Como os indígenas desidratavam o bolinho, ele resistia aos longos dias de viagem sem estragar. “A comida é um primeiro passo para que as pessoas possam conhecer melhor a cultura indígena”, diz ela.

Para Clarinda Maria Ramos, 53, a gastronomia também é uma forma de contar a história do povo sateré-mawé, do qual ela faz parte. Em 2020, a pedagoga fundou ao lado do antropólogo João Paulo Tukano o restaurante Biatüwi, o primeiro dedicado à comida tradicional em Manaus.
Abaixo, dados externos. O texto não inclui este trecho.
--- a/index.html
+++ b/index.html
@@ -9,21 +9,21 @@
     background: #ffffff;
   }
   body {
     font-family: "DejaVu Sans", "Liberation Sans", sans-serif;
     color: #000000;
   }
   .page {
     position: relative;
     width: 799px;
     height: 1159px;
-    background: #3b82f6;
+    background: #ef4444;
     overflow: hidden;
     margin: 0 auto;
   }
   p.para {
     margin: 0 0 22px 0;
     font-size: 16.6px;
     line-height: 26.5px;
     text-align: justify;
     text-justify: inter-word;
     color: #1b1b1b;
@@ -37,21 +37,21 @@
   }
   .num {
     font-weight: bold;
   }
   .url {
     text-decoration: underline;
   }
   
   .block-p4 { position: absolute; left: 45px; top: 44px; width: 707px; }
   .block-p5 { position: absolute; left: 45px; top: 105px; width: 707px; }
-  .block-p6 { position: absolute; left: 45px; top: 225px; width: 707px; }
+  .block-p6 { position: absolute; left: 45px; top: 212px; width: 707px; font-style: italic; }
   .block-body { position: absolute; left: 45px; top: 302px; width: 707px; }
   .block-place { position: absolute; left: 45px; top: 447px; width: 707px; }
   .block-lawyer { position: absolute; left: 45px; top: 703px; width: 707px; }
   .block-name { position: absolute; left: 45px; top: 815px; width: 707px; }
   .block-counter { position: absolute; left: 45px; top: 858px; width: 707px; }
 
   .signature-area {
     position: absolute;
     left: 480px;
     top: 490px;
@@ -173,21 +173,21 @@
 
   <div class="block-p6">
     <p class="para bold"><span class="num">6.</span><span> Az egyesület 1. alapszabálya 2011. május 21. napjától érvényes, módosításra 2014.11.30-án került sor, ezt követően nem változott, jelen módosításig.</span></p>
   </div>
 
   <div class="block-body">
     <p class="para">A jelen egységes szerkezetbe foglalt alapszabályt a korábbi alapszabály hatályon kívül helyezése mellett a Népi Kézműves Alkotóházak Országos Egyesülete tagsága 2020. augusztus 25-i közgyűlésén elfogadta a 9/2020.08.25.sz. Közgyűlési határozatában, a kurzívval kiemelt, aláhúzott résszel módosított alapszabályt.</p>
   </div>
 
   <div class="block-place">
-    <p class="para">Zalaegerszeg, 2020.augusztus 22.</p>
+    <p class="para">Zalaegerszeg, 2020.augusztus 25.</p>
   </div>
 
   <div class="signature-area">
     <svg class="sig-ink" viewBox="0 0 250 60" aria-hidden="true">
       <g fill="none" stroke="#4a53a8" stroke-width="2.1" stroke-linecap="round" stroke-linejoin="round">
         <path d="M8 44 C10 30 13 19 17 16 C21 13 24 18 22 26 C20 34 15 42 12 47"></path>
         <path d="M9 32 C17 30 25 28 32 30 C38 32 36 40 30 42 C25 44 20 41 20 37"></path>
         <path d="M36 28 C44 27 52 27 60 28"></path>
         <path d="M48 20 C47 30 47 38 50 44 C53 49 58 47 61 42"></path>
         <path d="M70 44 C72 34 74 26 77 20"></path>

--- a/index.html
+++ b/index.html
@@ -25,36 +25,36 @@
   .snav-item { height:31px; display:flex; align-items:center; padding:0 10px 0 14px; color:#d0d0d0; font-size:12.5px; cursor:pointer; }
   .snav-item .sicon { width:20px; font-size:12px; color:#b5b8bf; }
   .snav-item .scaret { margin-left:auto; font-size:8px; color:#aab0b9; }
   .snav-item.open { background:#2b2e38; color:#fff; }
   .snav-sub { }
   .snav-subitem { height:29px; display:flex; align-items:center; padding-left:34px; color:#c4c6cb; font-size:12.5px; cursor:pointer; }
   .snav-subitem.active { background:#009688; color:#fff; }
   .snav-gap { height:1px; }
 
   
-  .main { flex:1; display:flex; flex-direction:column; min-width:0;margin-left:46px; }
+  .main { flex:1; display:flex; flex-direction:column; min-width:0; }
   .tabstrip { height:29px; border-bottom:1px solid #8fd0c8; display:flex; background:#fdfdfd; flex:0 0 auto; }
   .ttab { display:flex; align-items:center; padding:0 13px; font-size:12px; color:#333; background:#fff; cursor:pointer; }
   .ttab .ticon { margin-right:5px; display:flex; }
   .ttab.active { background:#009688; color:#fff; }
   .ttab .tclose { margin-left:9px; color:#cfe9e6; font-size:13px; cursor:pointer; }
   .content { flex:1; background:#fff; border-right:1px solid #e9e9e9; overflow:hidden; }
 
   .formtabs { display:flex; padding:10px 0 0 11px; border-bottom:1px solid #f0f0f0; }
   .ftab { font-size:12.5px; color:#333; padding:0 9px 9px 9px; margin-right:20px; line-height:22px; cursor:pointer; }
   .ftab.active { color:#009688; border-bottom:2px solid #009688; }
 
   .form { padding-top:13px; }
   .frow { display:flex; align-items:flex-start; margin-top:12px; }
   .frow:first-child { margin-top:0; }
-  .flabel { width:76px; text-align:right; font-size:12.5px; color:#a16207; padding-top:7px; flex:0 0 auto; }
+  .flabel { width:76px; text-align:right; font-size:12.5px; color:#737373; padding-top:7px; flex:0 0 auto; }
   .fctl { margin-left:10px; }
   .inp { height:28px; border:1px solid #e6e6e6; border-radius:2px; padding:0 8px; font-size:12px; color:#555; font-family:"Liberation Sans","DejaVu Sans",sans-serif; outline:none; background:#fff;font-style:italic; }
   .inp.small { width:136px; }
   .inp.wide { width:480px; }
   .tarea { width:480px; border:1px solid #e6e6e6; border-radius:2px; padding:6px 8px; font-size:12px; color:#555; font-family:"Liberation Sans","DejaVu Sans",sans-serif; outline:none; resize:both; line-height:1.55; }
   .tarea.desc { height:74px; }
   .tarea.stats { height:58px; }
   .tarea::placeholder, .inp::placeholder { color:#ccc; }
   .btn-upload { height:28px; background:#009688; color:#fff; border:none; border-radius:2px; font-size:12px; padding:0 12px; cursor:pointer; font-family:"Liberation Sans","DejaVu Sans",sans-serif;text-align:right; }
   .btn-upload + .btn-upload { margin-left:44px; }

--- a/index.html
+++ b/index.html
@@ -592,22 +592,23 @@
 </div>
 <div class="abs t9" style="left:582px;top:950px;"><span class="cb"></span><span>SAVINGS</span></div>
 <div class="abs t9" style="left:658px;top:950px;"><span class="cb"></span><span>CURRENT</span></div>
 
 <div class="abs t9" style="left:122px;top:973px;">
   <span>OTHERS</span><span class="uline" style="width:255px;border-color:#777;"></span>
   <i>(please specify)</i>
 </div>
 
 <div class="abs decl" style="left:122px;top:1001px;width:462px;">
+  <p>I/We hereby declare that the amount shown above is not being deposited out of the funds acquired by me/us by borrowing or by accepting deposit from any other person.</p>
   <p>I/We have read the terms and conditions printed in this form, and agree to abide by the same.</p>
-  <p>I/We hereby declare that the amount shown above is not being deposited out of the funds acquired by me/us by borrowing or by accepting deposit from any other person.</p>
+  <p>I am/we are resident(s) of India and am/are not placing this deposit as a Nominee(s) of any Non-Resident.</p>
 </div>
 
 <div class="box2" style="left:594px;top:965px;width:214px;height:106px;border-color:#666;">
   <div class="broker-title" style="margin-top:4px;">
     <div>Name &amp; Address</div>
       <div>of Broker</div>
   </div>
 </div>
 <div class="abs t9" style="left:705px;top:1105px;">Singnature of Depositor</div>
Clarinda diz que, mais do que restaurante, o espaço é uma casa de comida indígena.

“Num restaurante, você chega e se alimenta sem se preocupar em conhecer a cultura do lugar. Aqui, a gente transmite aos clientes o conhecimento da nossa cultura por meio de cada ingrediente”, diz ela, que participará do Fartura de São Paulo nos espaços Conhecimento e Interativo.

O carro-chefe do estabelecimento é o biatüwi, prato que batiza a casa e cuja tradução revela do que se trata —na língua tukana, a palavra significa peixe com caldo apimentado.

A pimenta é um dos principais temperos do espaço. “Ela não existe apenas para apimentar o prato. Está ali também para proteger, alentar e purificar o seu corpo.”

Outro elemento importante é a formiga saúva, que está presente no peixe puquecado. Nesse preparo, a carne é embrulhada na folha de cacau e assada no moquém, grelha usada para defumar alimentos. Apesar de importante na cultura sateré-mawé, o consumo do inseto já foi alvo de preconceito, conta Ramos.

“A opressão fez com que eu parasse de falar a minha língua e de comer minha comida. A casa de comida busca reconstruir aquilo que deixamos de praticar”, afirma ela.

A 60 km de Manaus, com vista para o rio Cuieiras, um dos afluentes do rio Negro, fica o restaurante Sumimi, que existe há quase 11 anos na comunidade Três Unidos.

Lá, o visitante pode provar o fani, prato típico do povo kambeba feito com mandioca ralada e pirarucu enrolado na folha de bananeira.

A dona, Neurilene Cruz, conhecida como Miskui, diz que servir esse preparo é uma forma de preservar as memórias de seus ancestrais. “Não somos os indígenas de 1500, mas não abandonamos nossos costumes e tradições”, afirma.